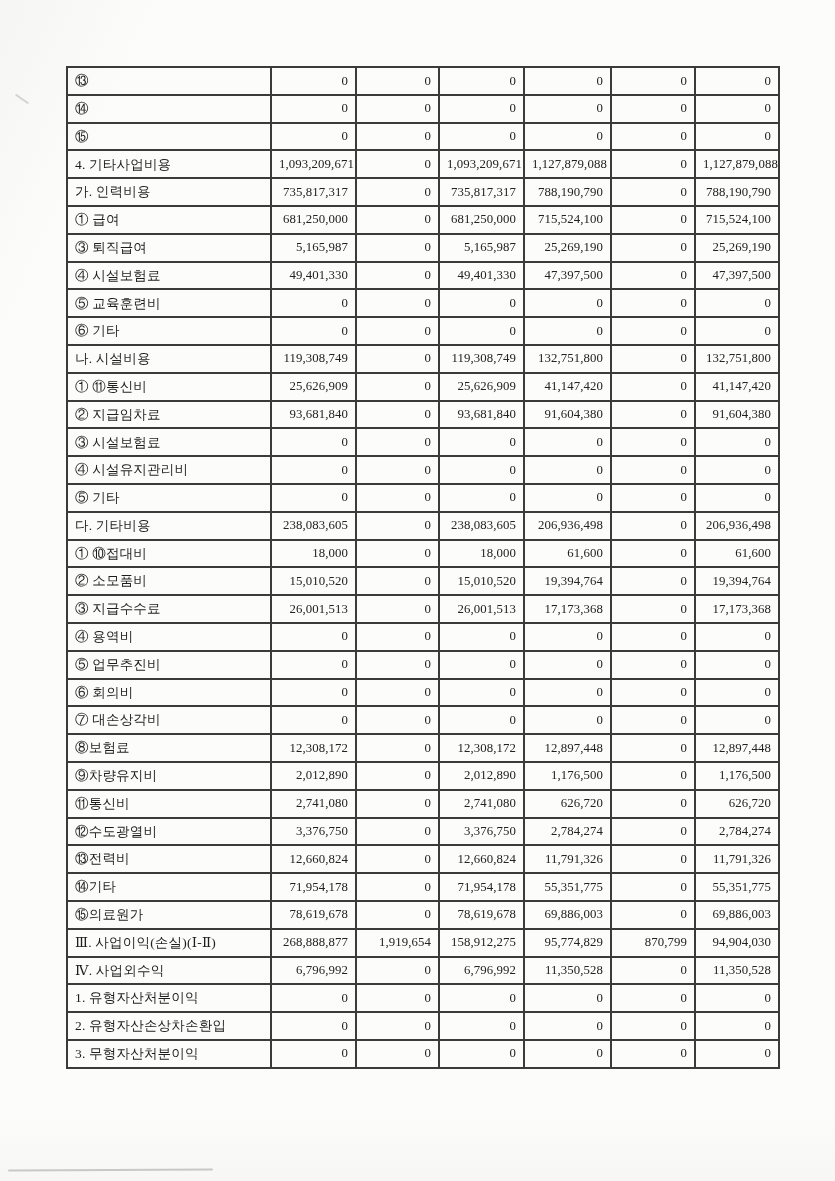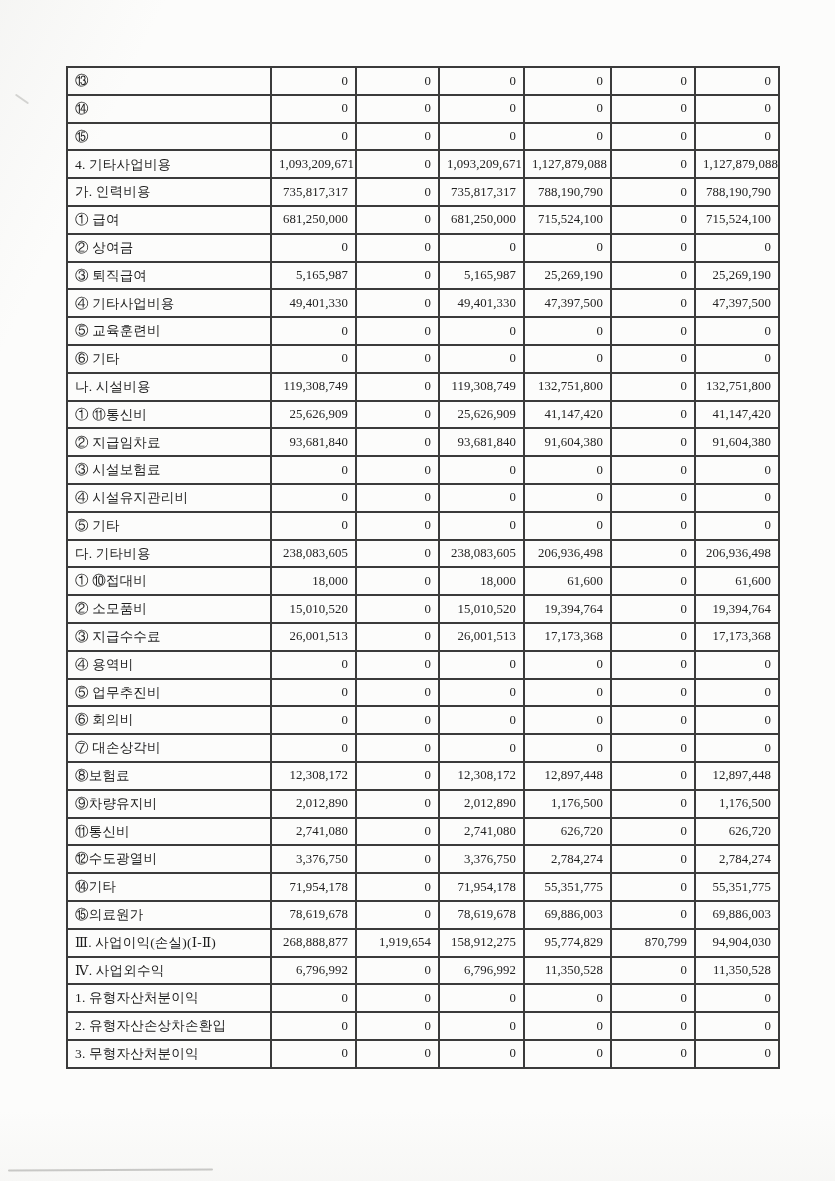--- a/index.html
+++ b/index.html
@@ -146,15 +146,6 @@
           <td class="num-cell">715,524,100</td>
         </tr>
         <tr>
-          <td class="label-cell">② 상여금</td>
-          <td class="num-cell">0</td>
-          <td class="num-cell">0</td>
-          <td class="num-cell">0</td>
-          <td class="num-cell">0</td>
-          <td class="num-cell">0</td>
-          <td class="num-cell">0</td>
-        </tr>
-        <tr>
           <td class="label-cell">③ 퇴직급여</td>
           <td class="num-cell">5,165,987</td>
           <td class="num-cell">0</td>

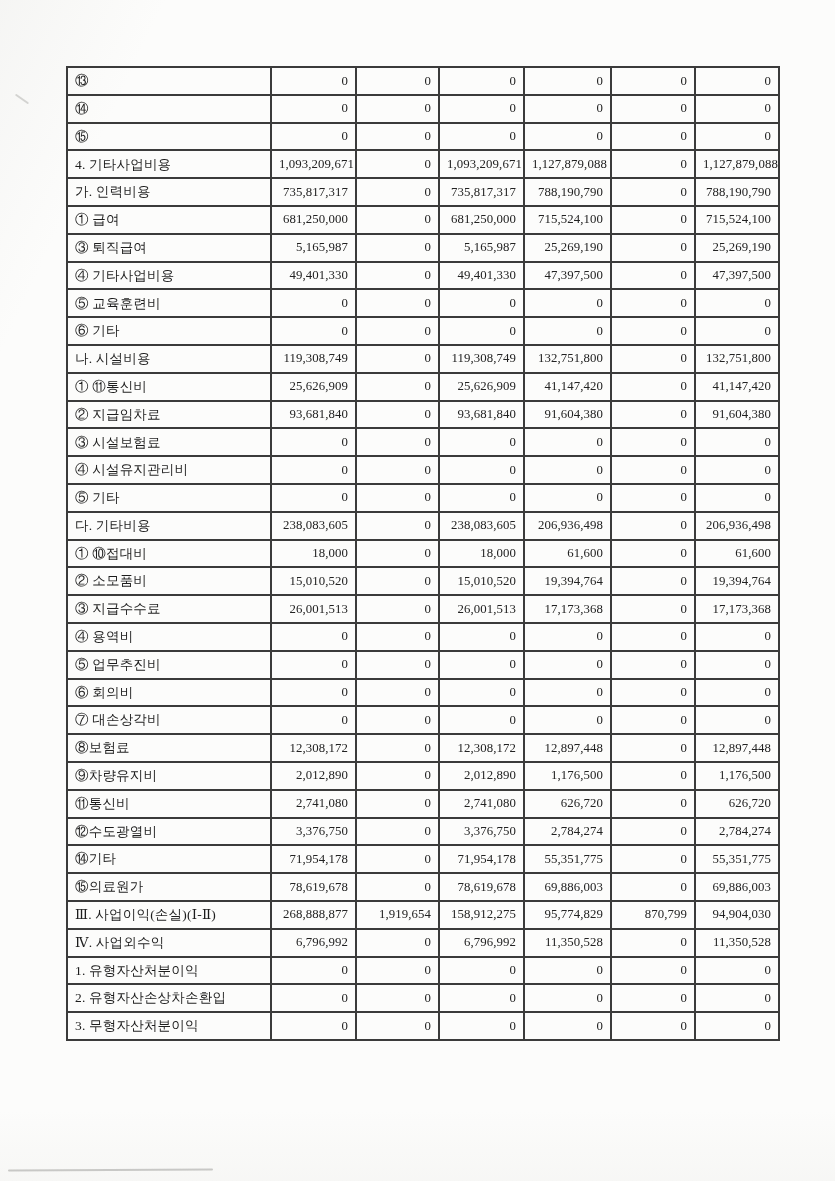--- a/index.html
+++ b/index.html
@@ -155,7 +155,7 @@
           <td class="num-cell">25,269,190</td>
         </tr>
         <tr>
-          <td class="label-cell">④ 기타사업비용</td>
+          <td class="label-cell">④ 시설보험료</td>
           <td class="num-cell">49,401,330</td>
           <td class="num-cell">0</td>
           <td class="num-cell">49,401,330</td>

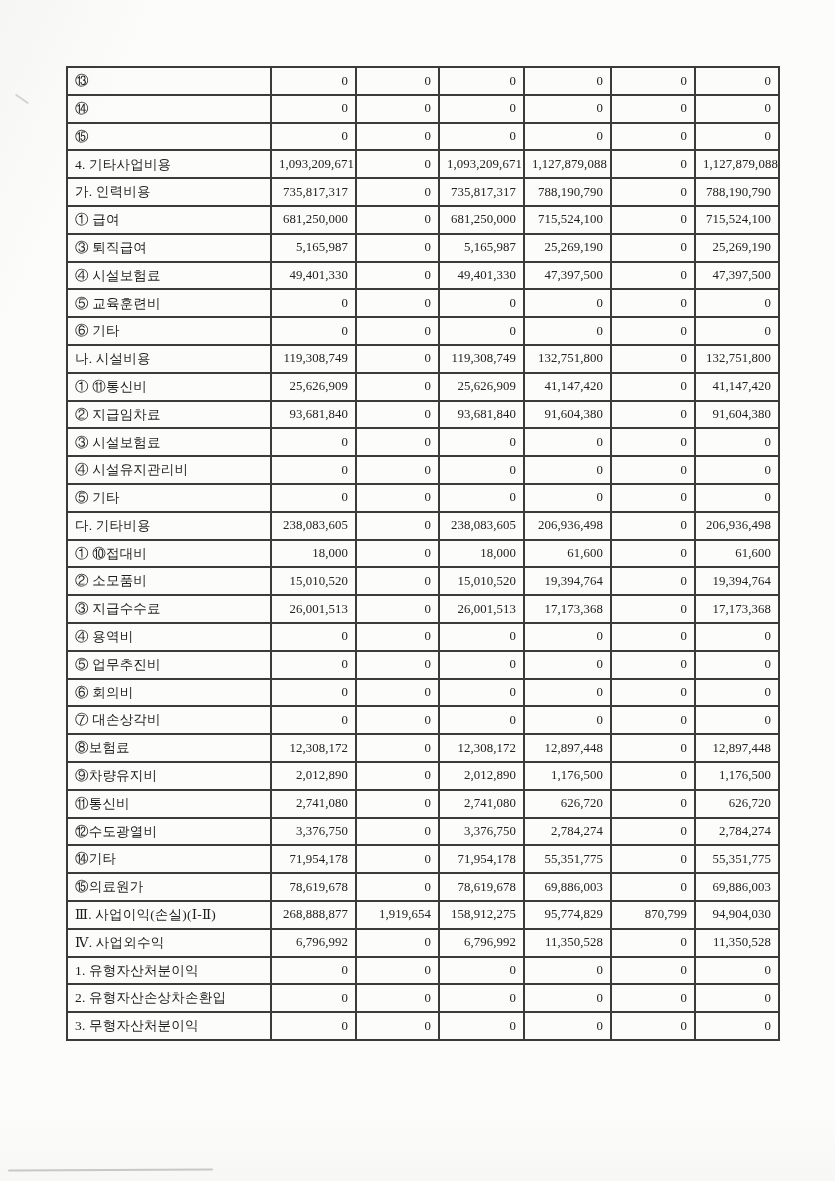--- a/index.html
+++ b/index.html
@@ -344,6 +344,15 @@
           <td class="num-cell">2,784,274</td>
         </tr>
         <tr>
+          <td class="label-cell">⑬전력비</td>
+          <td class="num-cell">12,660,824</td>
+          <td class="num-cell">0</td>
+          <td class="num-cell">12,660,824</td>
+          <td class="num-cell">11,791,326</td>
+          <td class="num-cell">0</td>
+          <td class="num-cell">11,791,326</td>
+        </tr>
+        <tr>
           <td class="label-cell">⑭기타</td>
           <td class="num-cell">71,954,178</td>
           <td class="num-cell">0</td>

==================================================

Look for the string "label" in the entries above. Copy every line that has it.

Exercise result »
-          <td class="label-cell">② 상여금</td>
           <td class="label-cell">③ 퇴직급여</td>
-          <td class="label-cell">④ 기타사업비용</td>
+          <td class="label-cell">④ 시설보험료</td>
+          <td class="label-cell">⑬전력비</td>
           <td class="label-cell">⑭기타</td>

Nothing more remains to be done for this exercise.